Огляделся: полки уставлены русскими, немецкими книгами, атласами, словарями. Слева, в центре стены, — большой карандашный портрет. Горела только настольная лампа — я не мог его разглядеть.
Томаш придвинул мне кресло, положил на стол коробку сигарет и взялся за свою трубку. Он ходил по комнате, вытянутой, как каюта, — высокий, неторопливый.
На верфи я удивлялся его широкому шагу, теперь он ступал экономно, будто вышел в дальнюю дорогу.
— Вы рисуете, Томаш?
— Нет, мой друг был художником, там в горах работал.
Был — значит, его нет. Я не спрашивал больше, только поднял глаза на большой портрет — он показался мне странным. Томаш перехватил мой взгляд и повернул выключатель. Под потолком зажглась лампа, матовый ровный свет залил стены, теперь я уже отчетливо видел продолговатое лицо, рассеченную бровь, глубокий шрам на щеке и верхней губе. Правый глаз с большим темным зрачком смотрел на меня пытливо, тревожно.

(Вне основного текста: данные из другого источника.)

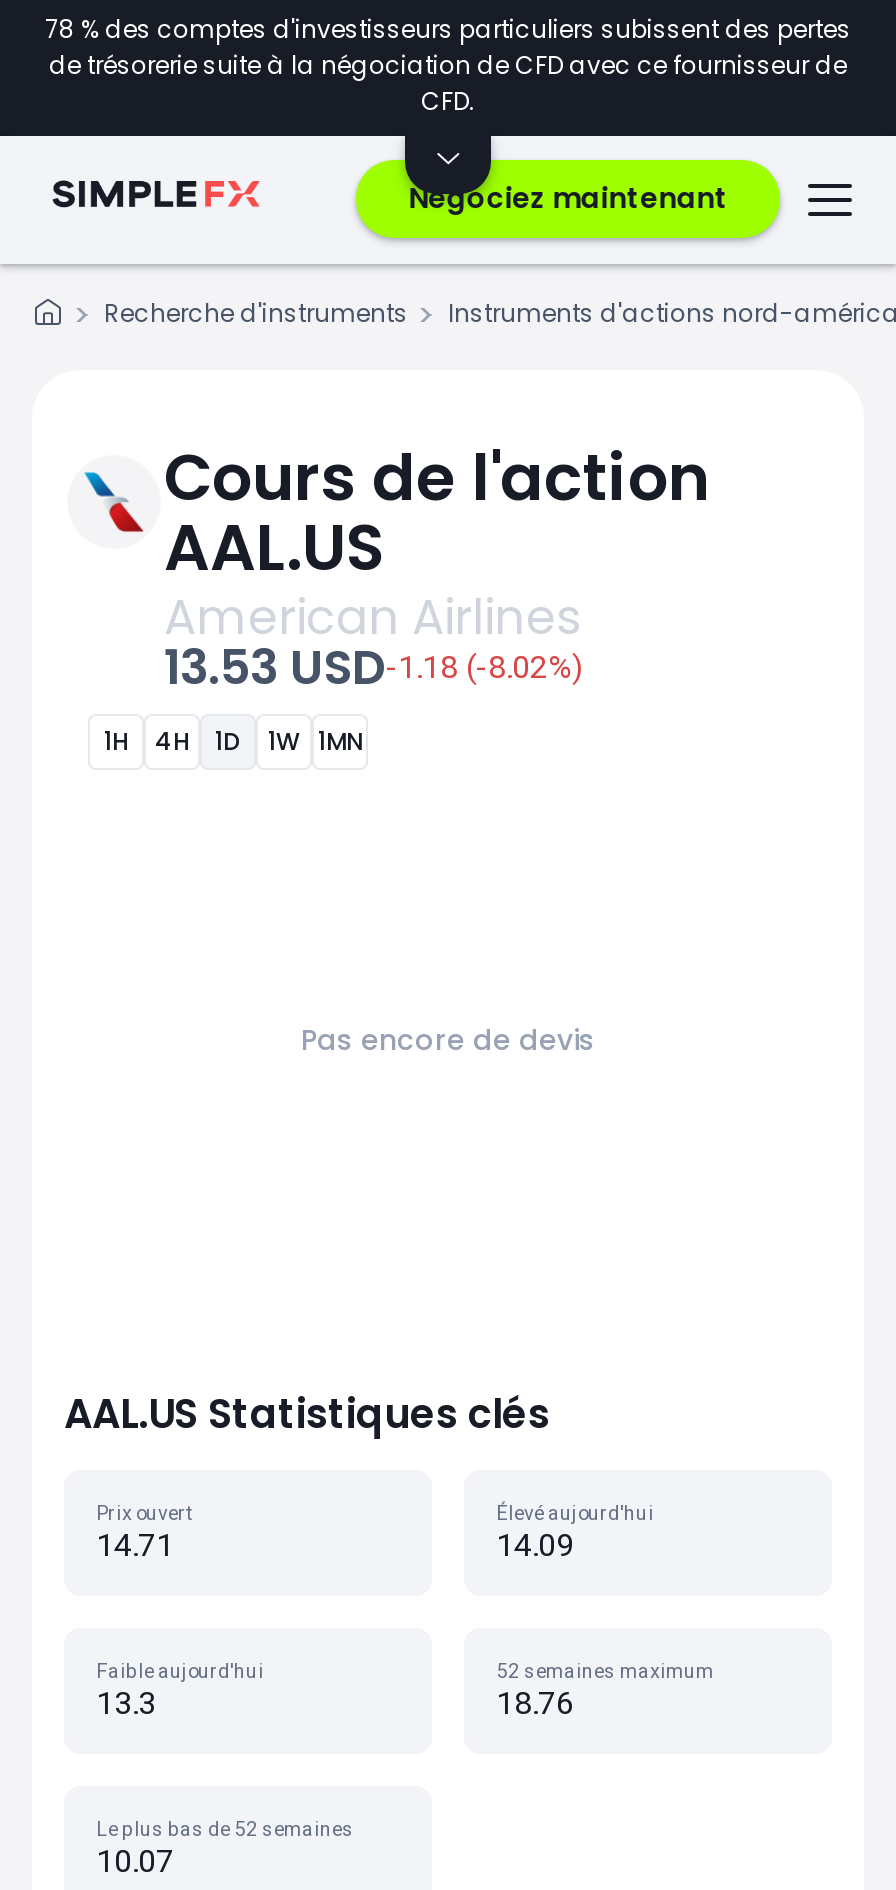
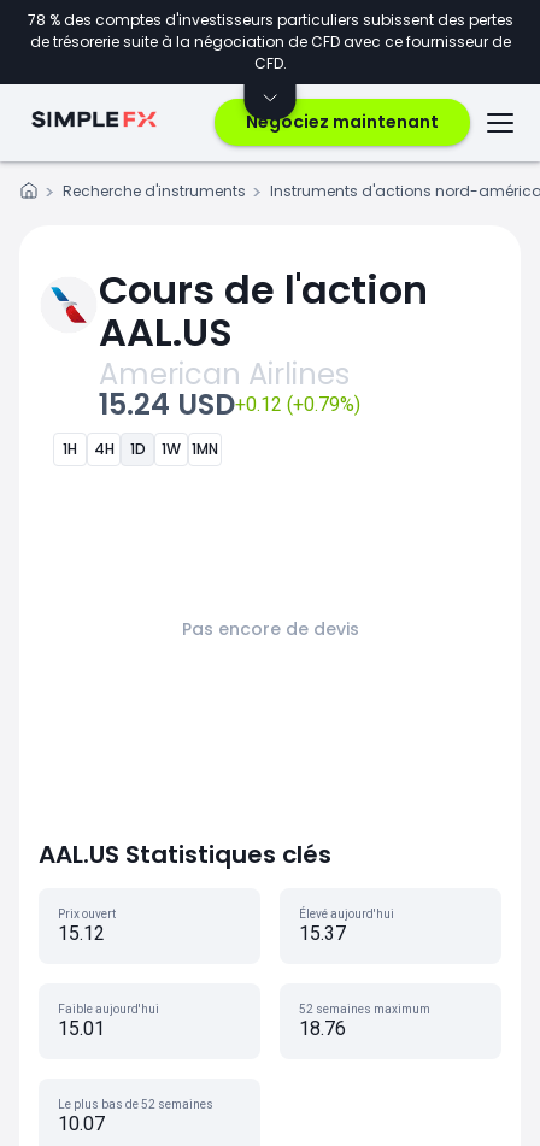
[164,634,582,700] 13.53 USD-1.18 (-8.02%) -> [99,384,360,424] 15.24 USD+0.12 (+0.79%)
[96,1526,174,1564] 14.71 -> [58,922,105,945] 15.12
[496,1526,574,1564] 14.09 -> [299,922,346,945] 15.37
[96,1684,156,1722] 13.3 -> [58,1017,105,1040] 15.01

Зазубрина шрама нависала и над ним, портила высокий лоб, а левый, с парализованным веком, глядел грустно.
Он был красив, этот обезображенный человек: прямой нос с горбинкой, ярко очерченный рот, мягкая и в то же время решительная линия подбородка.
Я сказал:
— Хорошее лицо.
Томаш уронил:
— Ваш офицер, Дымка…
— Где же он?
Томаш горестно пожал плечами, сел напротив меня.
Я молчал, молчал и Томаш, он ведь отправился не в легкий рейс по своей жизни. Я ждал и, взглянув на портрет, снова увидел притягательное и незнакомое лицо.
Томаш положил трубку на стол, его длинные пальцы обхватили подлокотники кресла, и, глядя на нее, он заговорил:
— Я жил тогда в селе под Прешовым, учился в гимназии, каждый день ездил в город, к вечеру возвращался и в сарае мастерил эту шхуну. Я мечтал о Дунае, о море, душно было в Словакии, гардисты в гимназии отпускали усики а-ля Адольф, и его судорожное лицо и орущий рот мне мерещились на всех углах.
Однажды после обеда мать сказала:
«В селе появился русский, наверное из пленных: лицо исполосовано, на руках шрамы, а работник что надо. Помогает старому Адаму».
Было еще светло, и я заглянул к соседу во двор. У верстака, спиной ко мне, стоял обнаженный по пояс человек. Он был худ и бос. С шелестом падали на землю стружки, выбегавшие из-под его рубанка. Меня притягивал запах влажной древесины, я шагнул ближе. И увидел на спине и плечах русского глубокие шрамы. Он наклонялся и выпрямлялся, а я в ритм его работы думал:
«Битый, раненый, живучий…»
Он работал с жадностью — это было заметно по его рукам: они двигались ритмично, быстро, он весь ушел в движение, иногда поглаживал доску ладонью, будто она его понимала и ей была приятна его ласка. Он прочищал рубанок и снова стругал, наклонив голову набок.
Я долго стоял у него за спиной, пока меня не позвала мать:
«Томаш, иди делать уроки!»
Но в тот вечер я не решил ни одной задачи, я думал о русском.
«У него чистая совесть и потому легкие руки», — записал я на странице ученической тетради, потом спохватился и вырвал ее. Я вышел во двор, смотрел на дом Адама, окна темнели, все было тихо.
Он тут нашел крышу, а где-то в России самые родные ничего не знают о нем. Нет у него ни своей рубахи, ни колышка, и все начинай заново…
Дети умеют проникать под любую крышу, если крыло чужой жизни коснулось их и приворожило. Что ж, иной раз они могут охватить чувством большую жизнь и, пожалуй, ошибаются меньше, чем умудренные опытом. В этом я уверился позднее.
В ту ночь, глядя в темные окна Адамова дома, я многое передумал, но никак не мог взять в толк, почему с таким увлечением русский строгал доски и рубанок так и летал в его руках. Может, он плотник, крестьянский сын и рад заняться привычным делом?!
А вдруг и он сейчас не спит, слушает, как в соседнем дворе я топчусь и вздыхаю, будто стреноженная лошадь. Мне стало не по себе, и я пошел спать.